## RECORD SET
↓↓↓
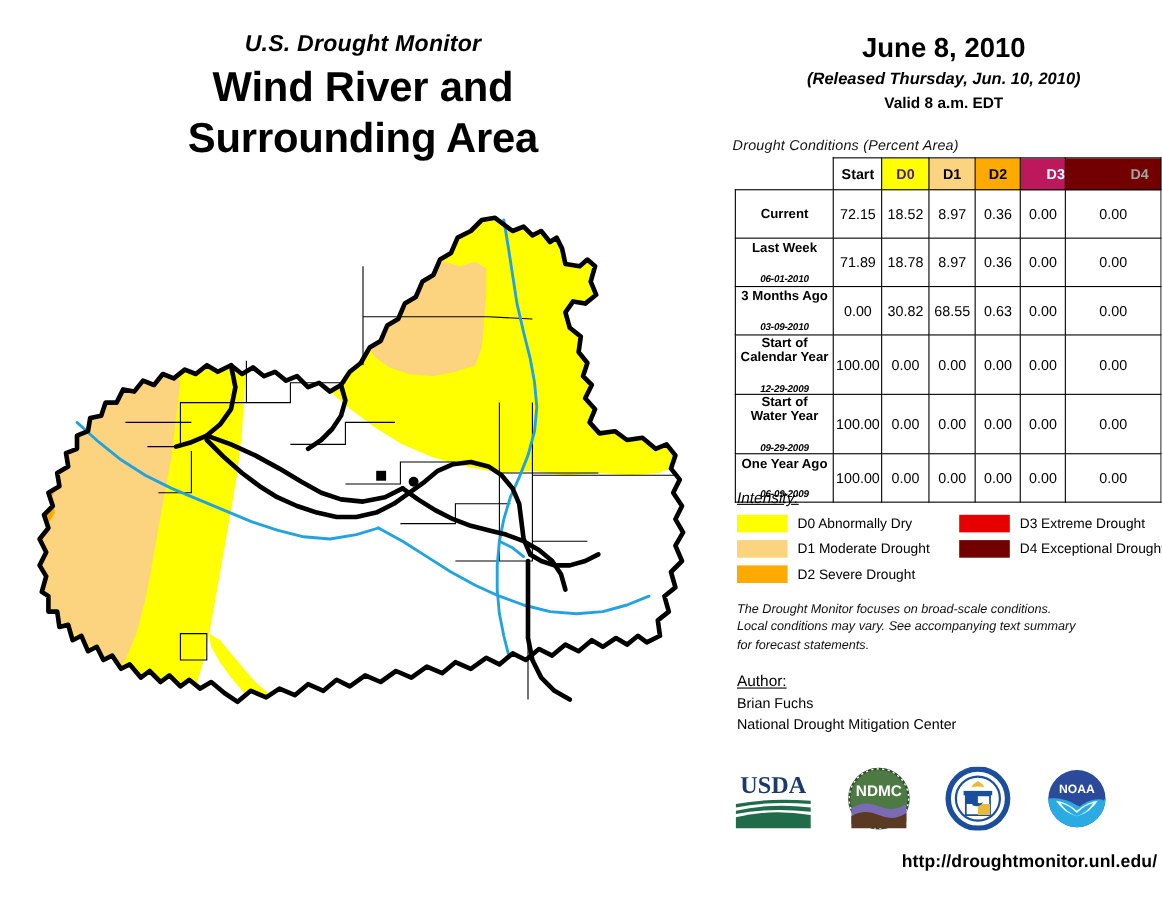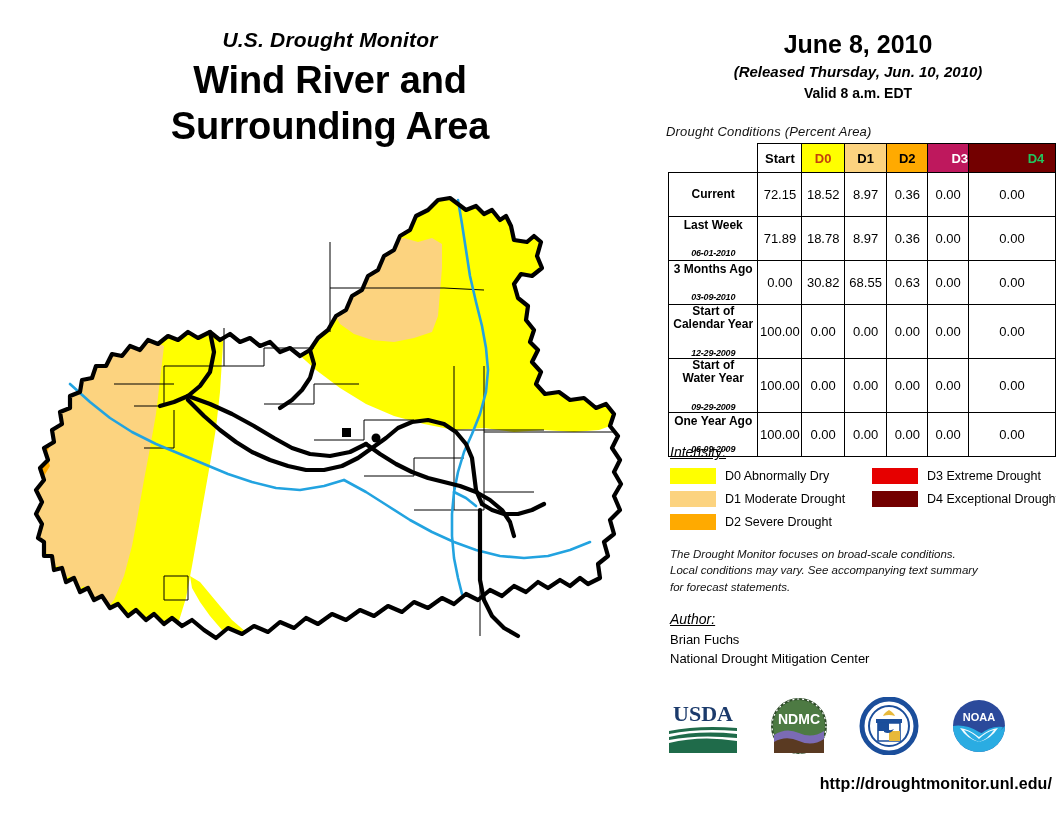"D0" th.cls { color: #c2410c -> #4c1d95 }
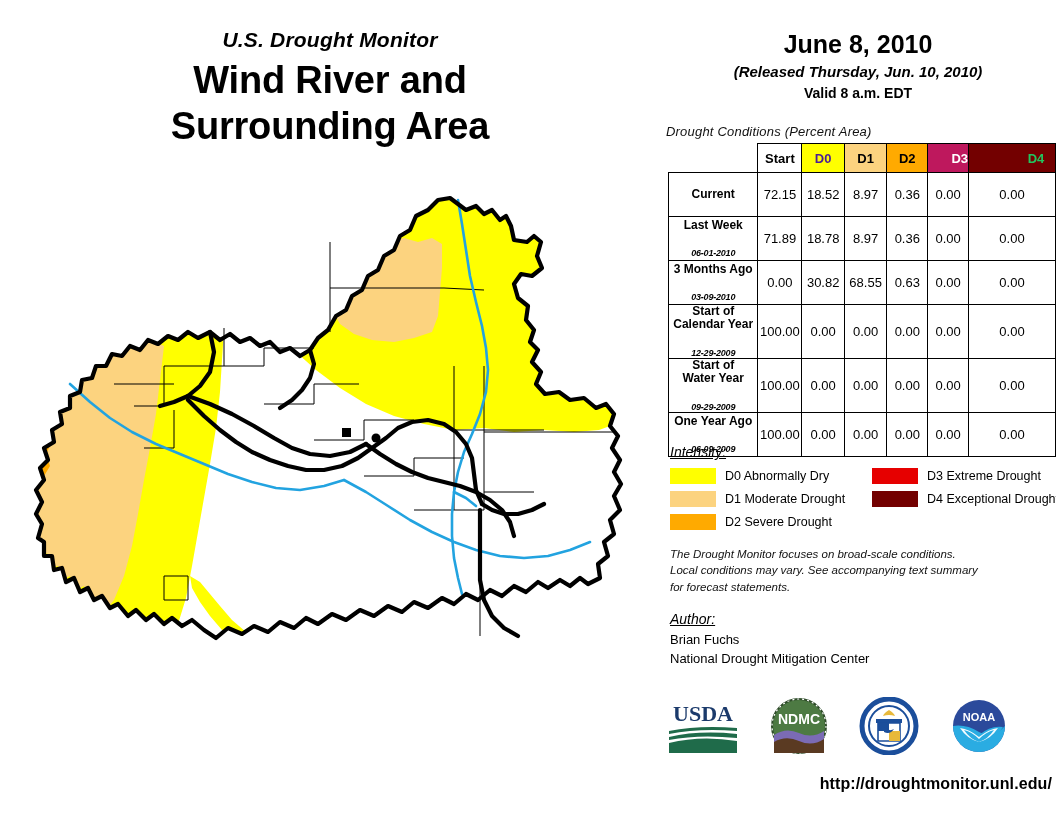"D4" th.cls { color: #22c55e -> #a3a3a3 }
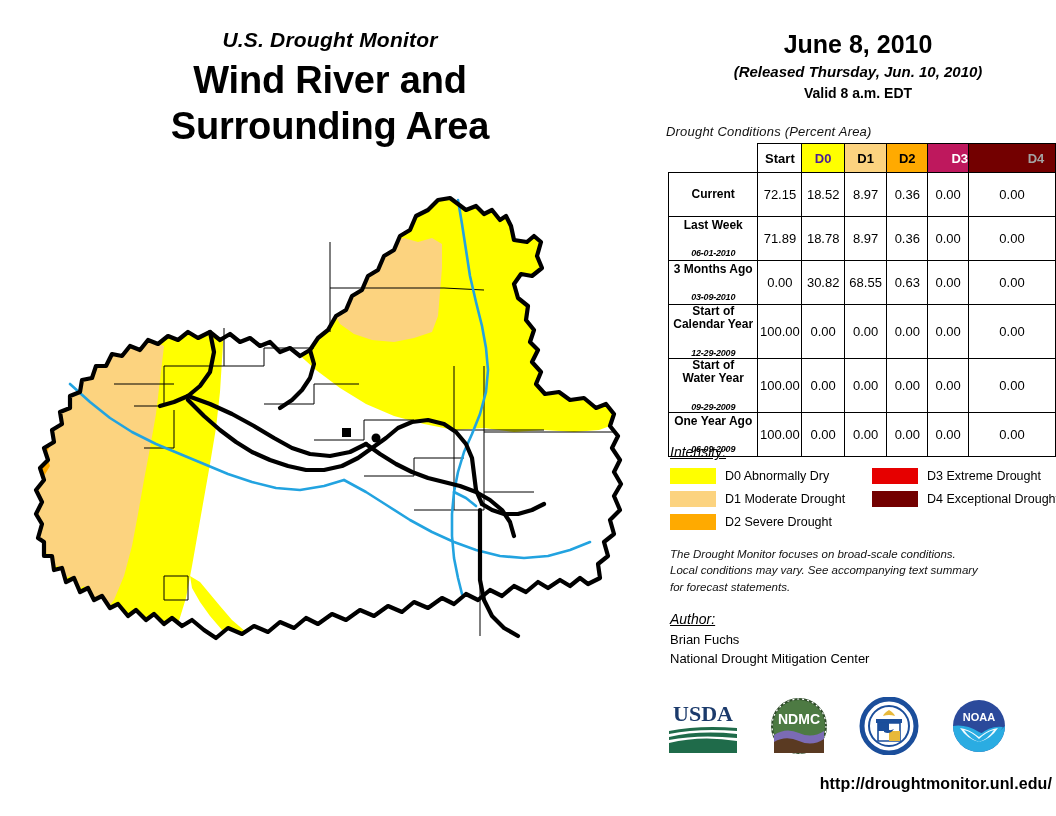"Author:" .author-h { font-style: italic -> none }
↑↑↑
↓↓↓
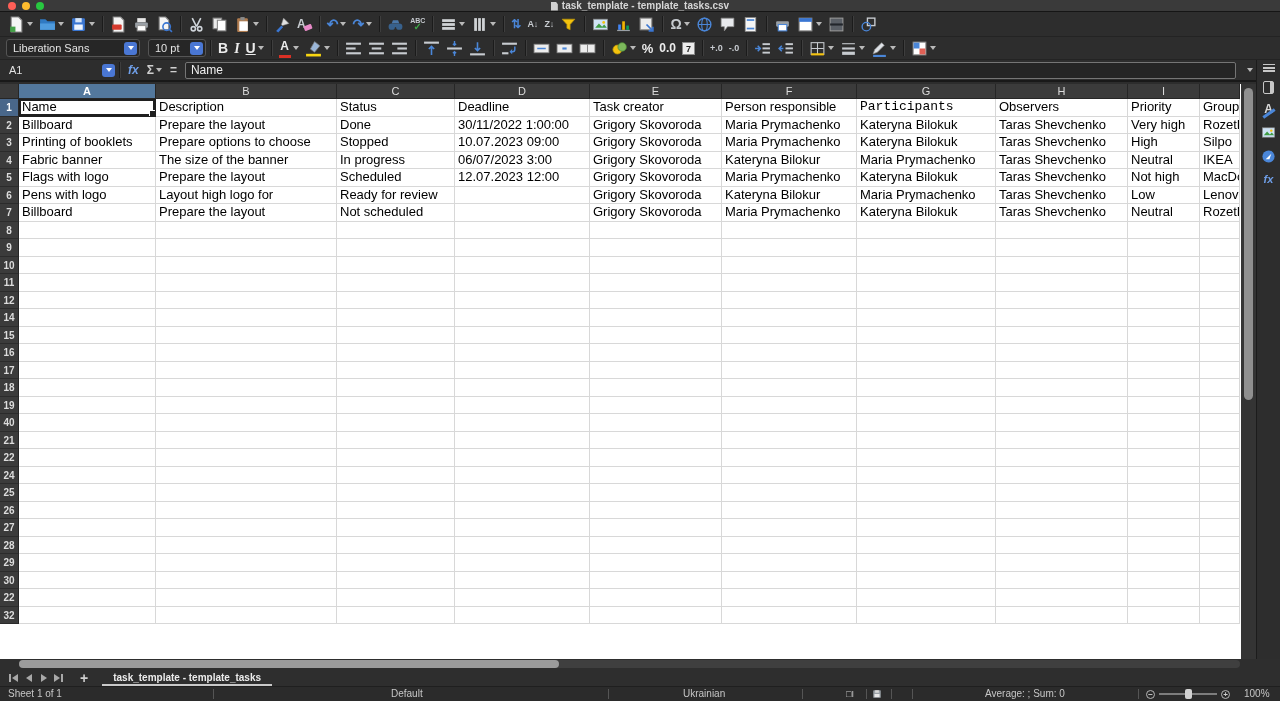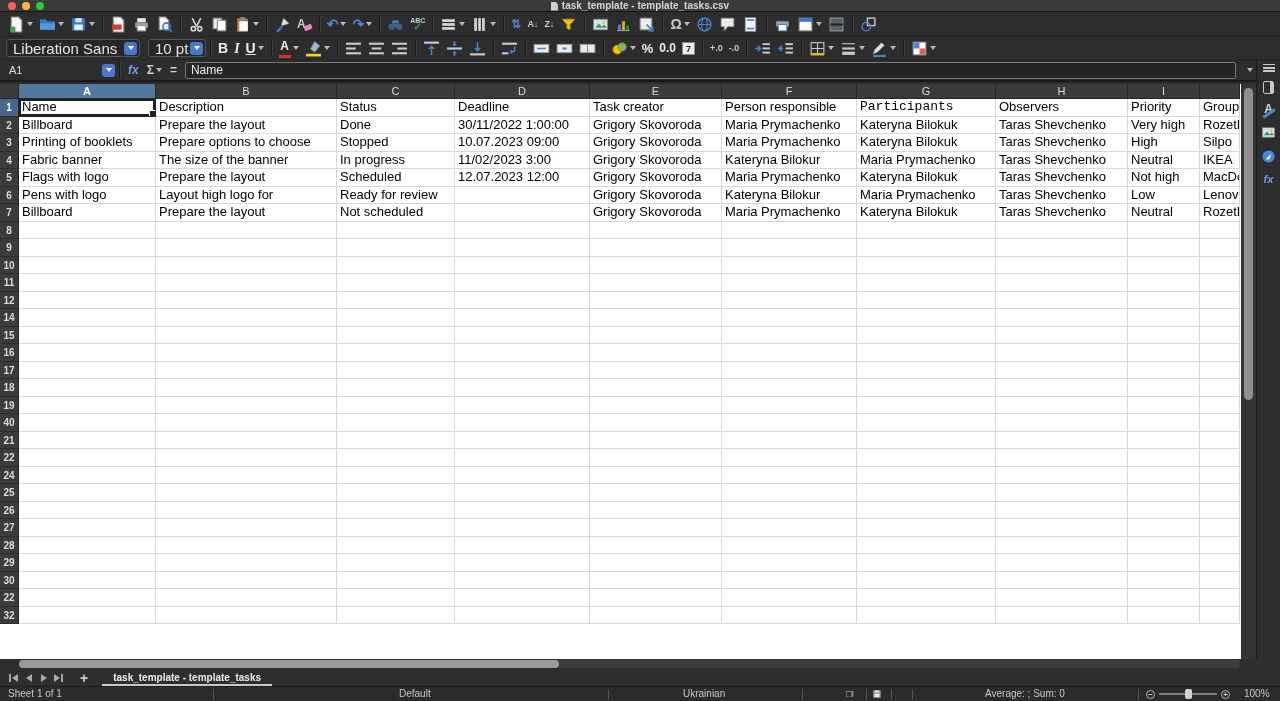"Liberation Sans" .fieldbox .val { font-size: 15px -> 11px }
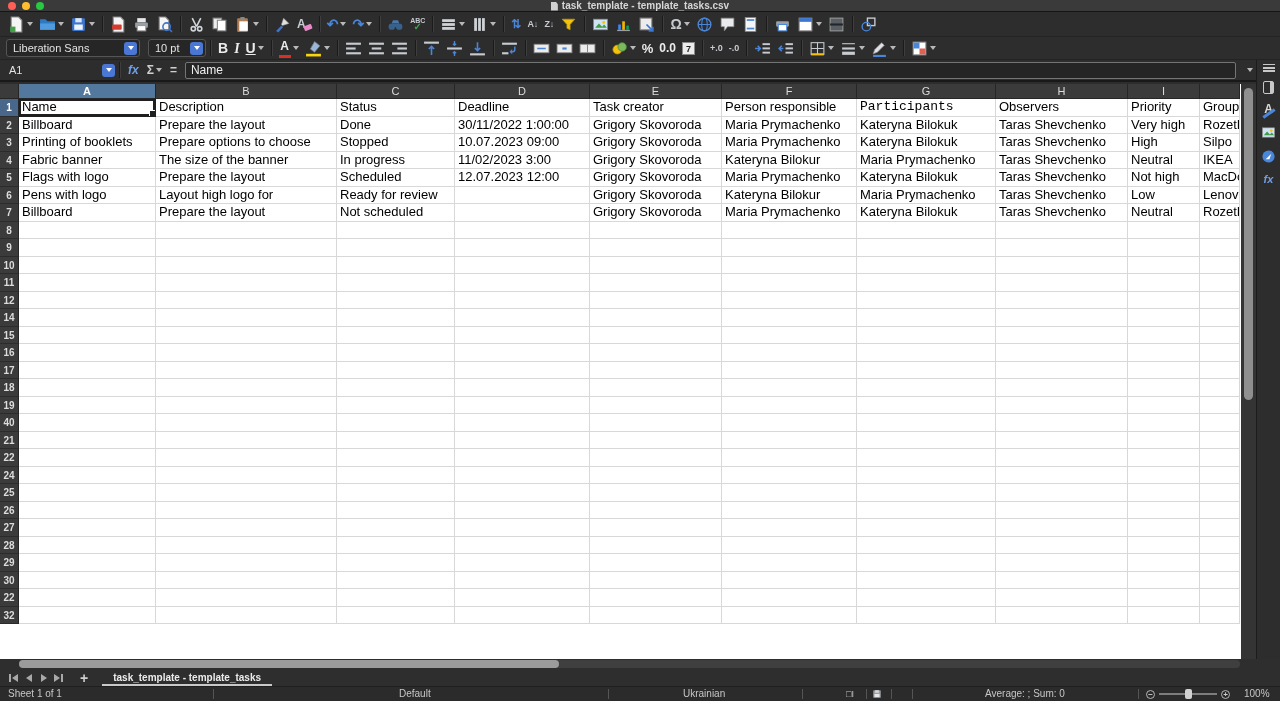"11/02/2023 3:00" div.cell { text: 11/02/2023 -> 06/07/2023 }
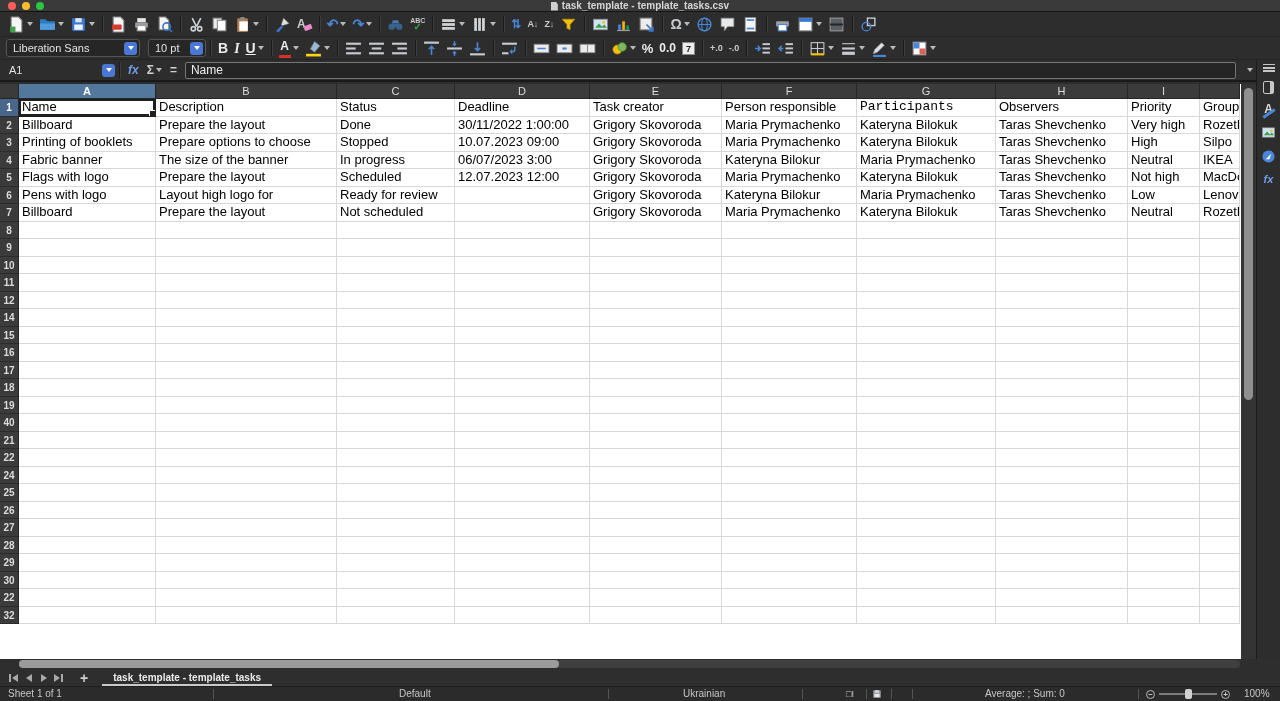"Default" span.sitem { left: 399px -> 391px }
↑↑↑
## WHAT THE TASK ASKS
Given the listing above, retype only the span of lines from the line with "color: #22c55e ->" up to and including the line with "font-style: italic ->", exactly as it stands and without pictures.

## ANSWER TO THIS PROBLEM
"D4" th.cls { color: #22c55e -> #a3a3a3 }
"Author:" .author-h { font-style: italic -> none }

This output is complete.